Так и теперь она вошла, как ребенок в детский мир, поправляя сбившиеся на ветру волосы, и с любопытством склонилась над стеклянным прилавком, над тем его отделом, где лежали коробки и пакеты с лекарственными травами. Увидела мяту и обрадовалась. Встала в очередь за мужчиной в распахнутом плаще, из-под ворота которого виднелся стоячий воротник офицерского кителя с ярко-голубым кантом, толстым, нашитым уже по изношенному, истершемуся канту неумелой рукой. Шея с двумя высоко расположенными поперечными складками, одна из которых подрезала жирный затылочный бугор на коротко стриженной седой голове. Клавдия Александровна чутьистым своим носом уловила неприятный капустный запах и отстранилась от соседа, который, когда подошла очередь, попросил таблетки пенталгина, на что ему любезная провизорша ответила, что это лекарство отпускается по рецепту.

— А где я возьму рецепт? Зачем такой формализм? Я старый человек, защитник вашего города, а мне даже не дают каких-то таблеток. Надругательство над старым человеком, и ничего больше… С таким неуважением я сталкиваюсь впервые, — скрипучим, скучным голосом говорил мужчина в кителе. — Неужели нельзя без рецепта? Я всегда брал без рецепта… Никакой заботы.

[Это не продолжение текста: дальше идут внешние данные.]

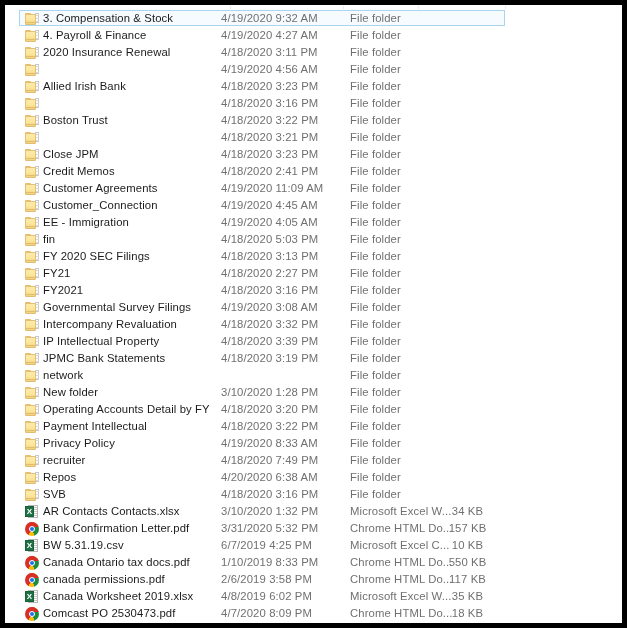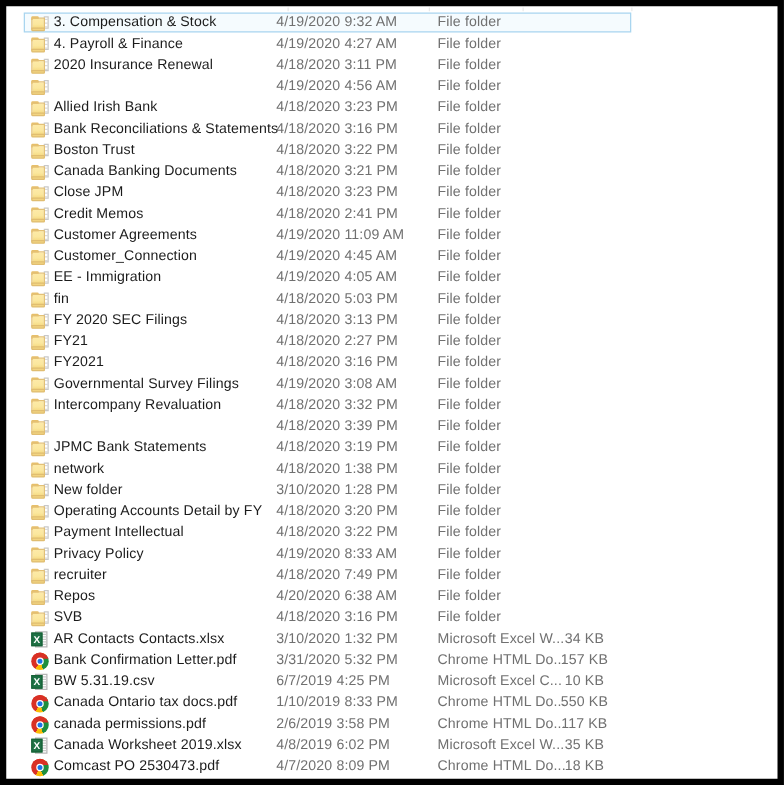"Bank Reconciliations & Statements" span.cell { html: <span>Bank Reconciliations &amp; Statements</span> -> none }
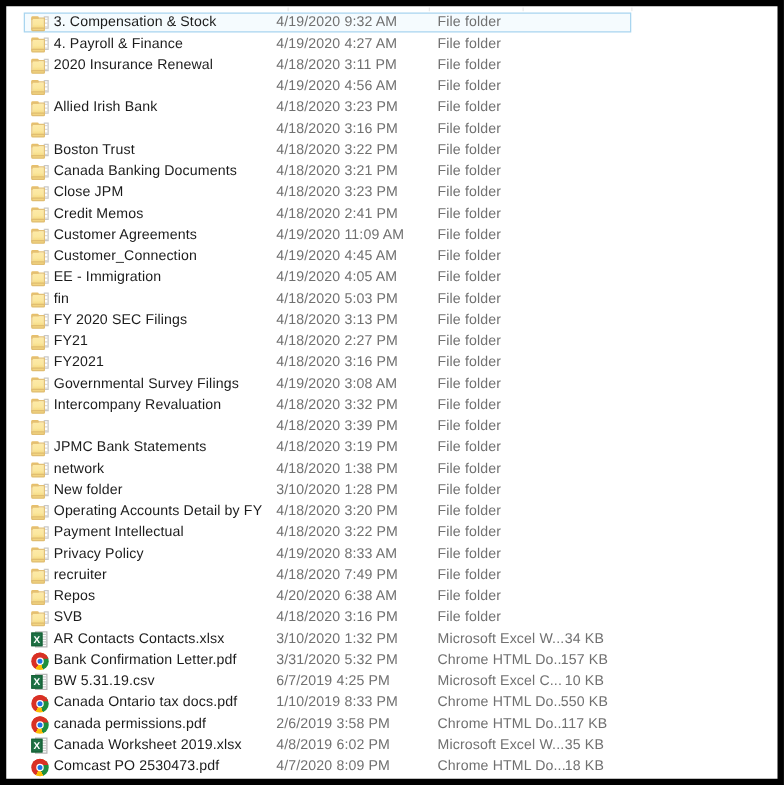"Canada Banking Documents" span.cell { html: <span>Canada Banking Documents</span> -> none }
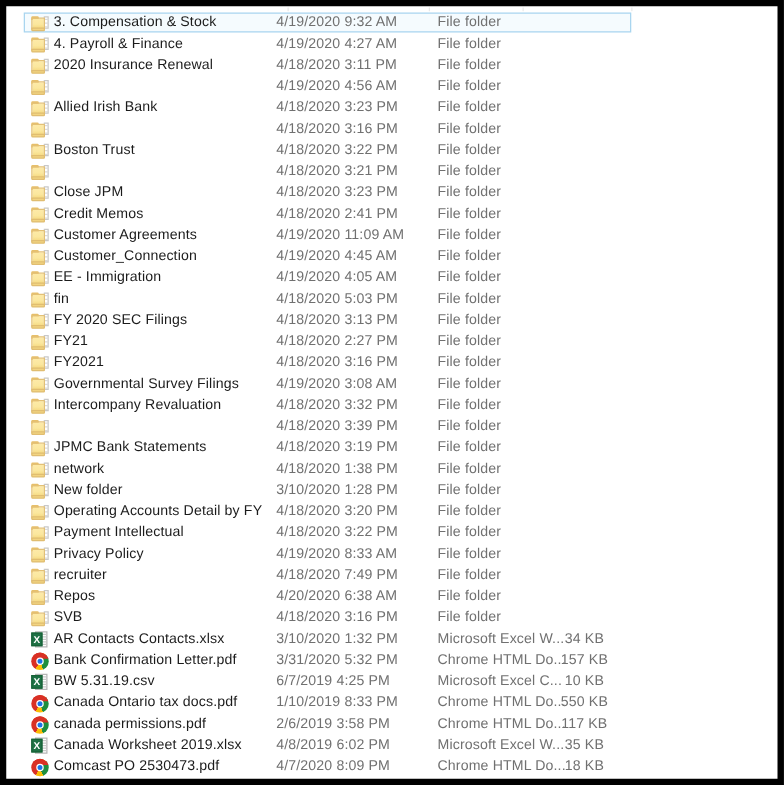"IP Intellectual Property" span.cell { html: none -> <span>IP Intellectual Property</span> }
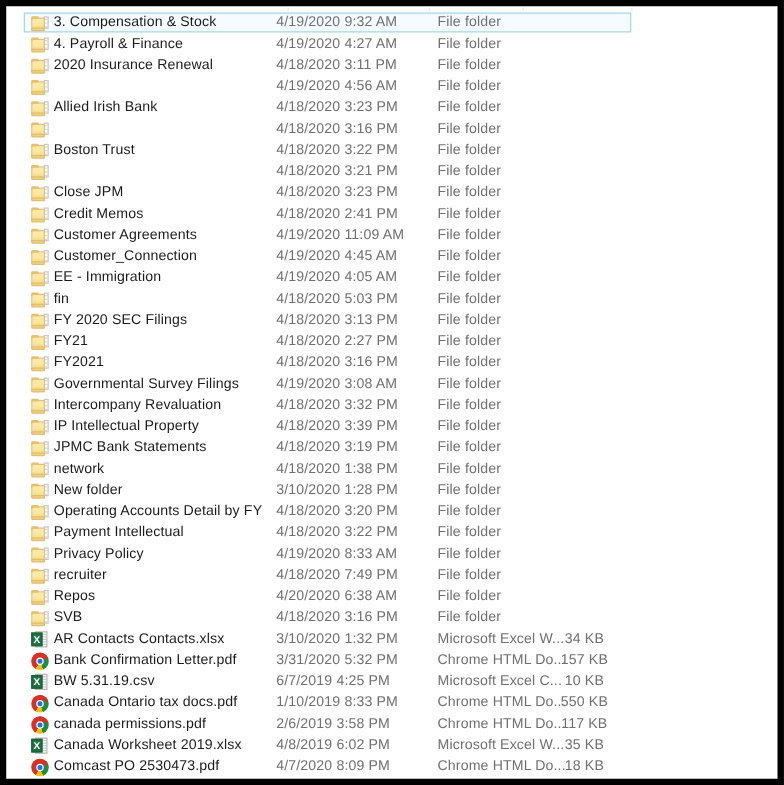"4/18/2020 1:38 PM" span.cell { html: <span>4/18/2020 1:38 PM</span> -> none }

— Нельзя, — отвечала ему провизорша. — Я как раз и забочусь о вашем здоровье. Может, вам вредно. А рецепт в городской поликлинике. Пожалуйста, приходите с рецептом.

— Вы сугубо узко смотрите на жизнь, — продолжал мужчина однотонным, бесцветным голосом, не отходя от прилавка. — Лишь бы мне хорошо, а на остальных наплевать. Это сугубо узкий взгляд. Молодая, а такая формалистка.

— Я не формалистка. Я вас хорошо знаю, вы не первый раз приходите и требуете пенталгин. Я же помню вас! Тратите столько времени! Давно бы уже получили в поликлинике рецепт — и тогда пожалуйста. А то ведь ходите, ходите… Странно, честное слово! Оскорбляет еще, — говорила юная провизорша с тонкой, чувствительной кожей щек, которые зарделись свекольным соком, оттенив белизну лба и шеи, черноту возбужденных глаз. — Мы за это лекарство отчитываемся. Я вас слушаю, — обратилась она к Клавдии Александровне. — Что вам, женщина?